__Task brief__: Beginning at the line that holds "1980 Crown Commemorating", restate each line exactly through the final line of the records. Include both of those lines.

__Detected change data__:
────────────────────

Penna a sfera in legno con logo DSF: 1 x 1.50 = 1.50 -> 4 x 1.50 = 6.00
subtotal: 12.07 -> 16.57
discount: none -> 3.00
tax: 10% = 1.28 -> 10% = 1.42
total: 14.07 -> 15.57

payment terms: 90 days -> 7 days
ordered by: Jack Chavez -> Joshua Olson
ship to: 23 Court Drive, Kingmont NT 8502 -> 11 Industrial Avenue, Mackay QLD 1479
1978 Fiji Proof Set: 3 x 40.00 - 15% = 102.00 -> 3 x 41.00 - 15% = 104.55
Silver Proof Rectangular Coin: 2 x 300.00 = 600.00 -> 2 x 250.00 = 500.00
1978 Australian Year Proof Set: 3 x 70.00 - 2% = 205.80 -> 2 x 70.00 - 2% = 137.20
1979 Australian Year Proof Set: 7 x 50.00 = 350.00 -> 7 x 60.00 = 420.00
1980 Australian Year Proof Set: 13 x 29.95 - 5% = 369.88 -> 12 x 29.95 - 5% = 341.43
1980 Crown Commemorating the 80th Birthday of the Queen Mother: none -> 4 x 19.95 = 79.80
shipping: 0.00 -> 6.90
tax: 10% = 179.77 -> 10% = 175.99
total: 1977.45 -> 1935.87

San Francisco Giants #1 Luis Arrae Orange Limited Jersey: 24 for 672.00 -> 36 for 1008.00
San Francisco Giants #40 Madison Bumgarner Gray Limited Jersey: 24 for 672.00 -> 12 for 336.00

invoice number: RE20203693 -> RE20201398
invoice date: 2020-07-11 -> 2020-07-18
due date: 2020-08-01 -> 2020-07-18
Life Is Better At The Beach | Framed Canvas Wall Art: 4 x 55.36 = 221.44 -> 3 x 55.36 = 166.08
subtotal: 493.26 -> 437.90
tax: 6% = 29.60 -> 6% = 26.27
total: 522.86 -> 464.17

────────────────────

__Exercise response__:
1980 Crown Commemorating the 80th Birthday of the Queen Mother: none -> 4 x 19.95 = 79.80
shipping: 0.00 -> 6.90
tax: 10% = 179.77 -> 10% = 175.99
total: 1977.45 -> 1935.87

San Francisco Giants #1 Luis Arrae Orange Limited Jersey: 24 for 672.00 -> 36 for 1008.00
San Francisco Giants #40 Madison Bumgarner Gray Limited Jersey: 24 for 672.00 -> 12 for 336.00

invoice number: RE20203693 -> RE20201398
invoice date: 2020-07-11 -> 2020-07-18
due date: 2020-08-01 -> 2020-07-18
Life Is Better At The Beach | Framed Canvas Wall Art: 4 x 55.36 = 221.44 -> 3 x 55.36 = 166.08
subtotal: 493.26 -> 437.90
tax: 6% = 29.60 -> 6% = 26.27
total: 522.86 -> 464.17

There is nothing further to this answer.